(Stored data)
----------------------------------------

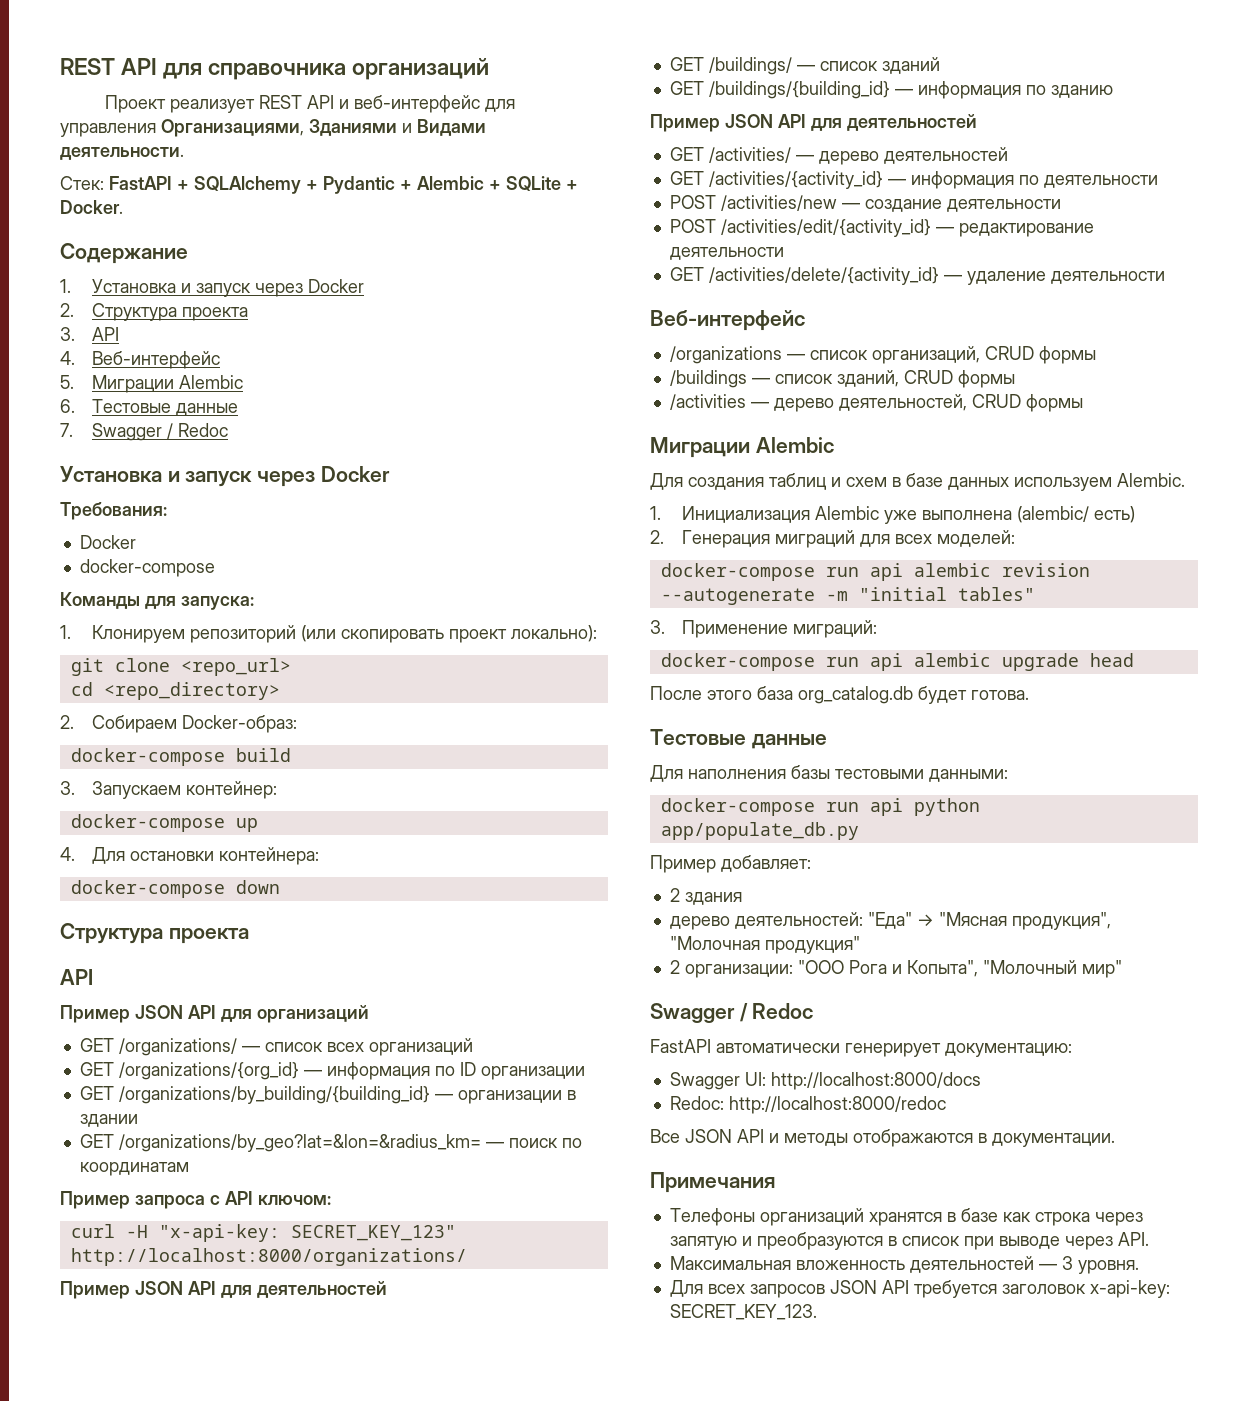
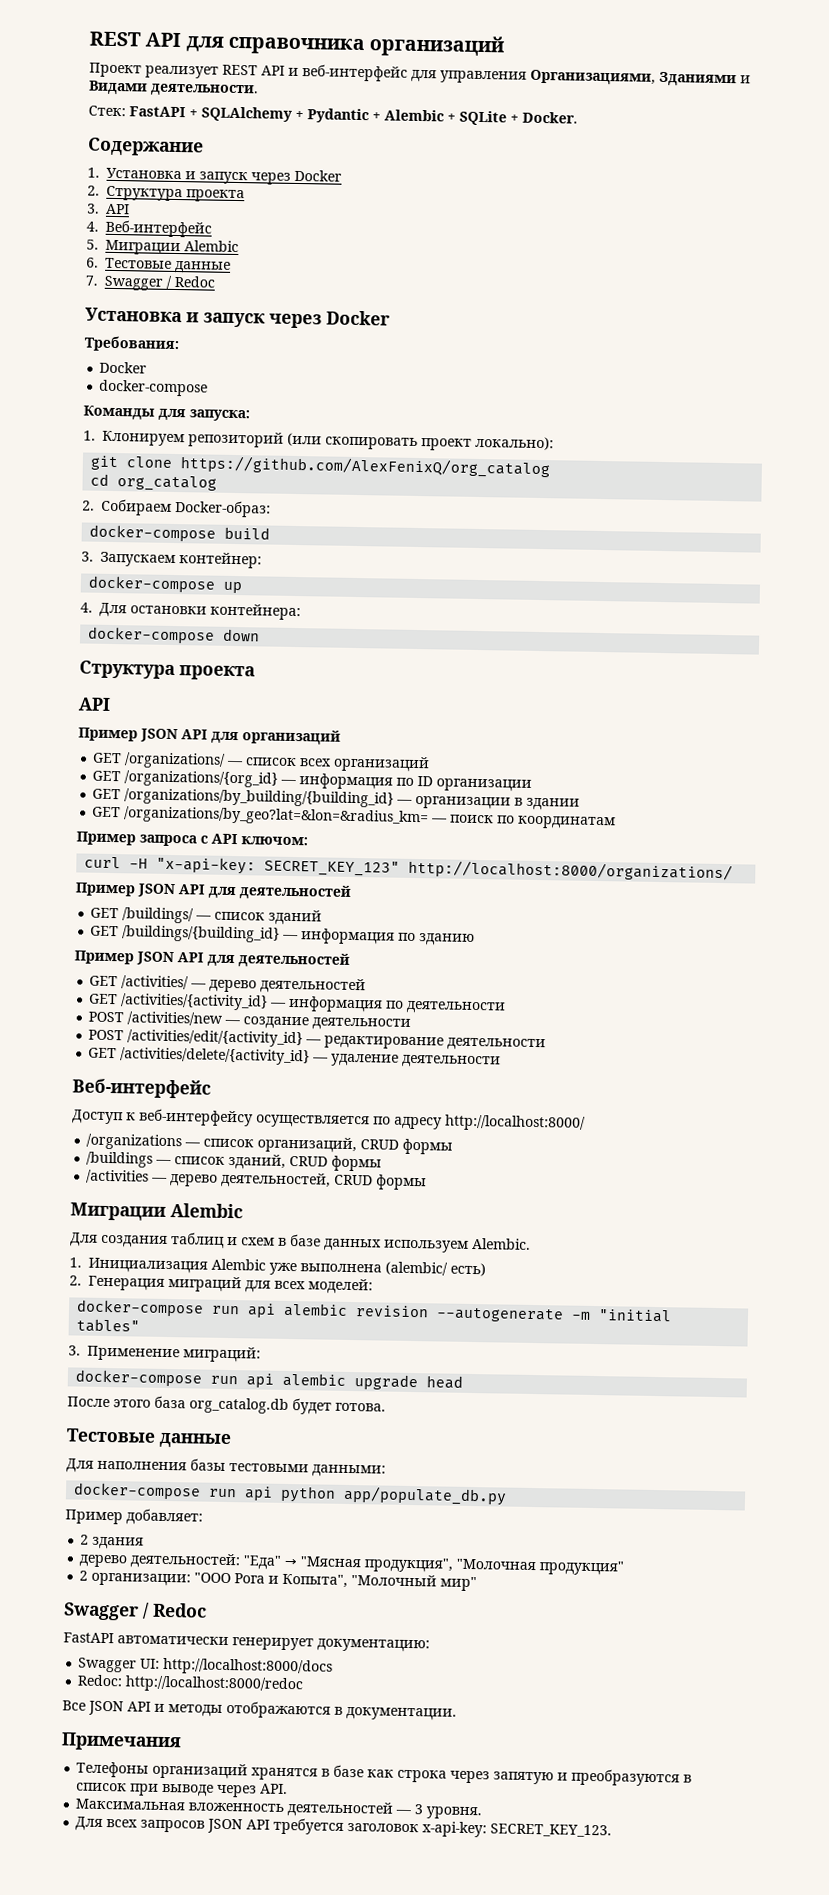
- git clone <repo_url>
+ git clone https://github.com/AlexFenixQ/org_catalog
- cd <repo_directory>
+ cd org_catalog
+ Доступ к веб-интерфейсу осуществляется по адресу http://localhost:8000/

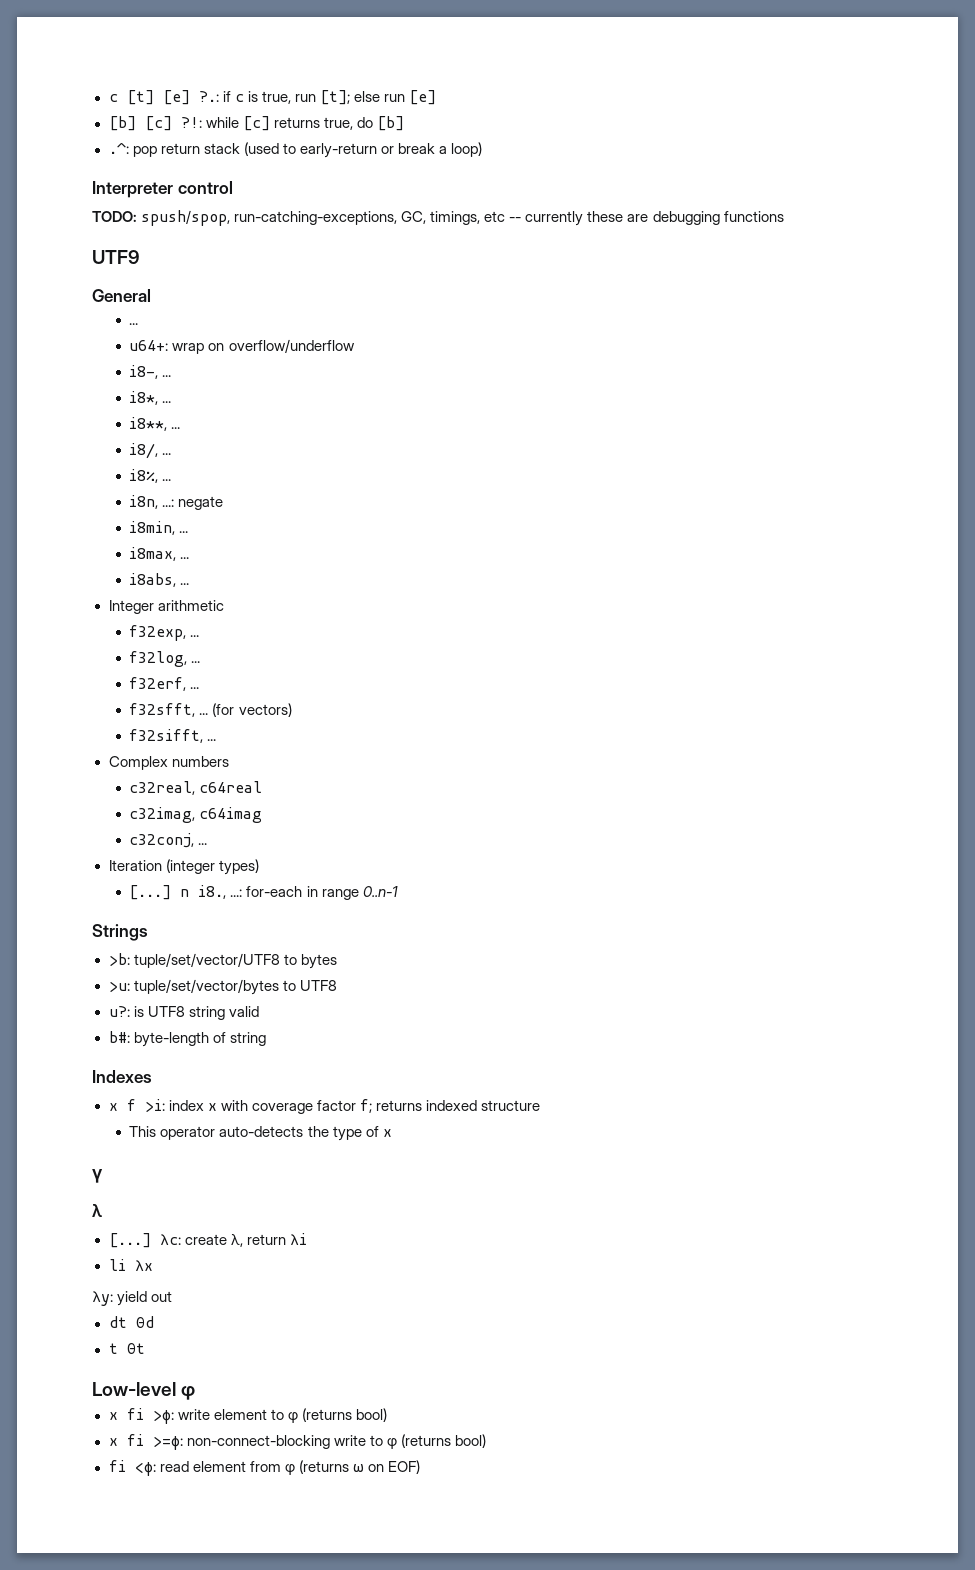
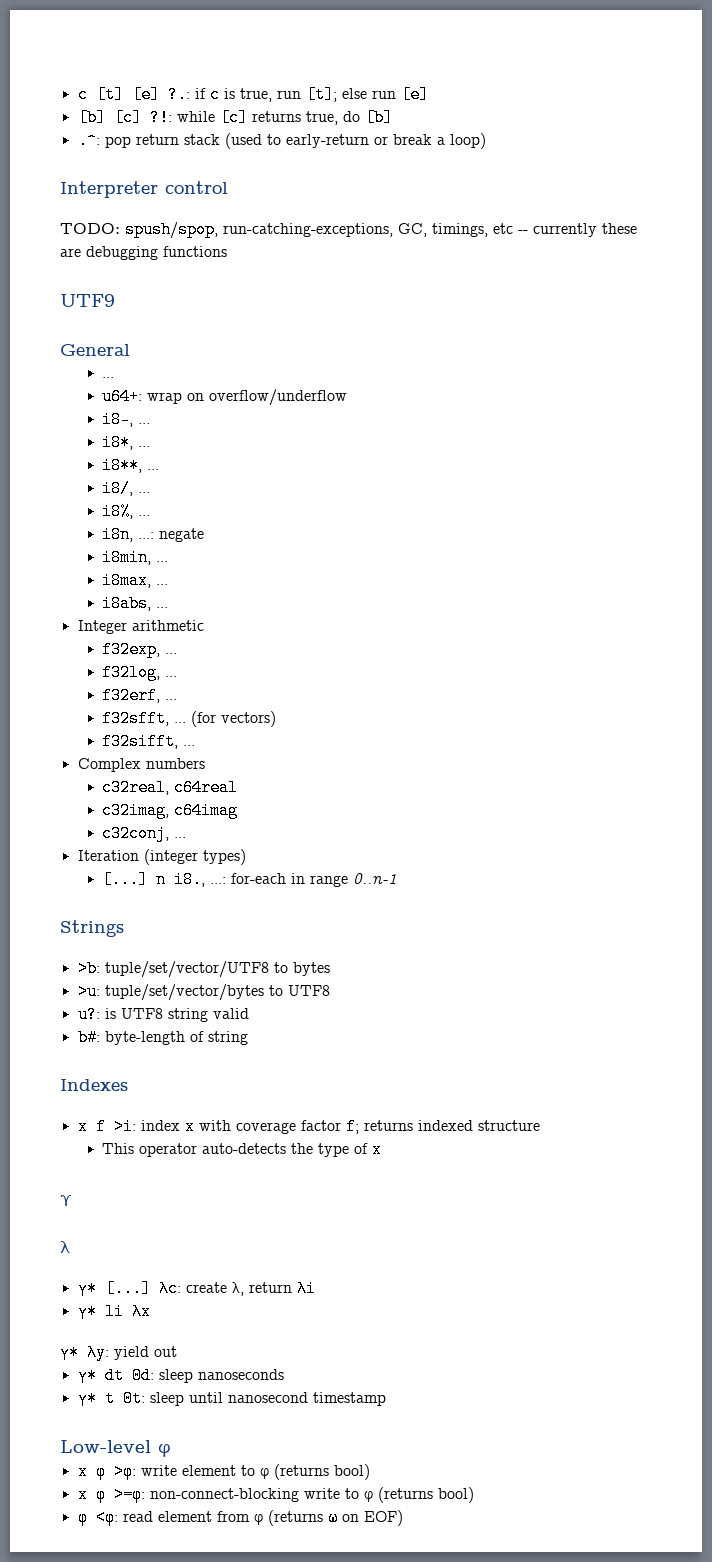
- [...] λc: create λ, return λi
+ γ* [...] λc: create λ, return λi
- li λx
+ γ* li λx
- λy: yield out
+ γ* λy: yield out
- dt Θd
- t Θt
+ γ* dt Θd: sleep nanoseconds
+ γ* t Θt: sleep until nanosecond timestamp
- x fi >φ: write element to φ (returns bool)
+ x φ >φ: write element to φ (returns bool)
- x fi >=φ: non-connect-blocking write to φ (returns bool)
+ x φ >=φ: non-connect-blocking write to φ (returns bool)
- fi <φ: read element from φ (returns ω on EOF)
+ φ <φ: read element from φ (returns ω on EOF)

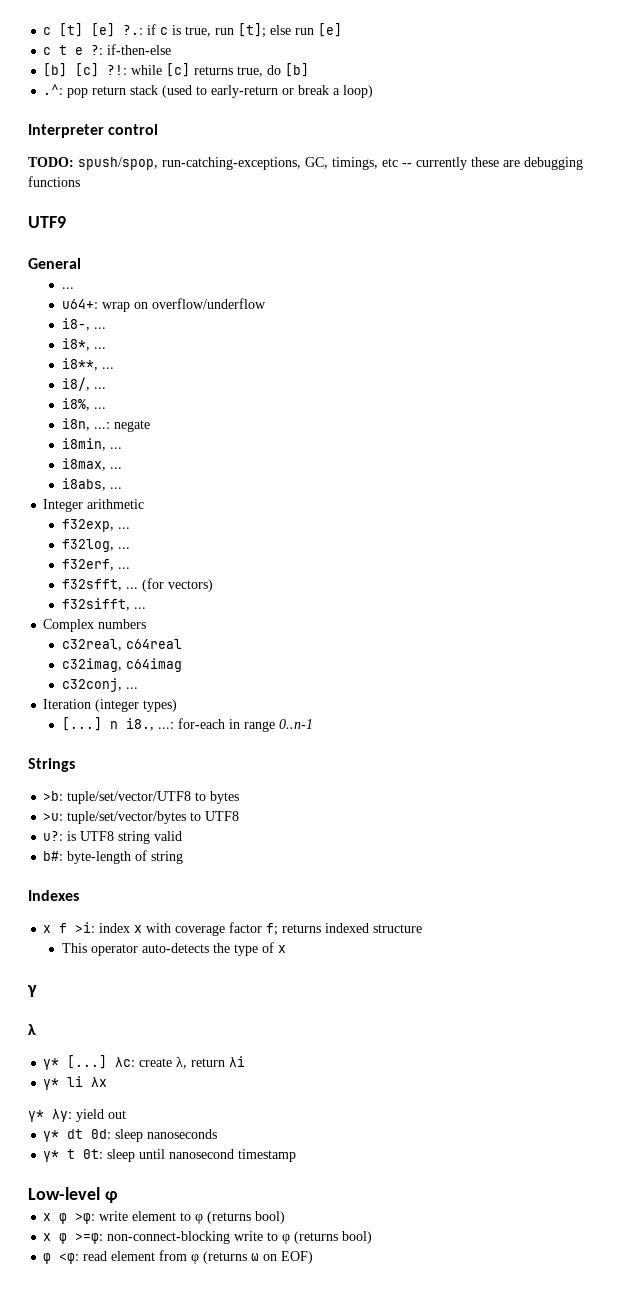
+ c t e ?: if-then-else

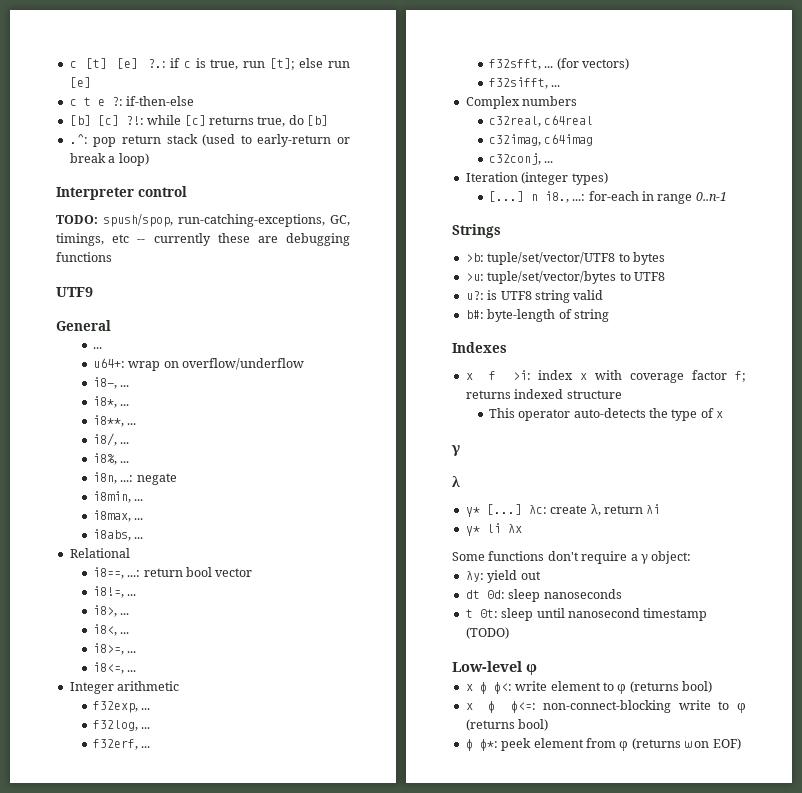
+ Relational
+ i8==, ...: return bool vector
+ i8!=, ...
+ i8>, ...
+ i8<, ...
+ i8>=, ...
+ i8<=, ...
- γ* λy: yield out
+ Some functions don't require a γ object:
+ λy: yield out
- γ* dt Θd: sleep nanoseconds
+ dt Θd: sleep nanoseconds
- γ* t Θt: sleep until nanosecond timestamp
+ t Θt: sleep until nanosecond timestamp (TODO)
- x φ >φ: write element to φ (returns bool)
+ x φ φ<: write element to φ (returns bool)
- x φ >=φ: non-connect-blocking write to φ (returns bool)
+ x φ φ<=: non-connect-blocking write to φ (returns bool)
- φ <φ: read element from φ (returns ω on EOF)
+ φ φ*: peek element from φ (returns ω on EOF)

----------------------------------------

◆ WORK ITEM
After going through the entries, say how many lines contain the string "element". Nothing else belongs in the reply.

◆ TASK RESPONSE
8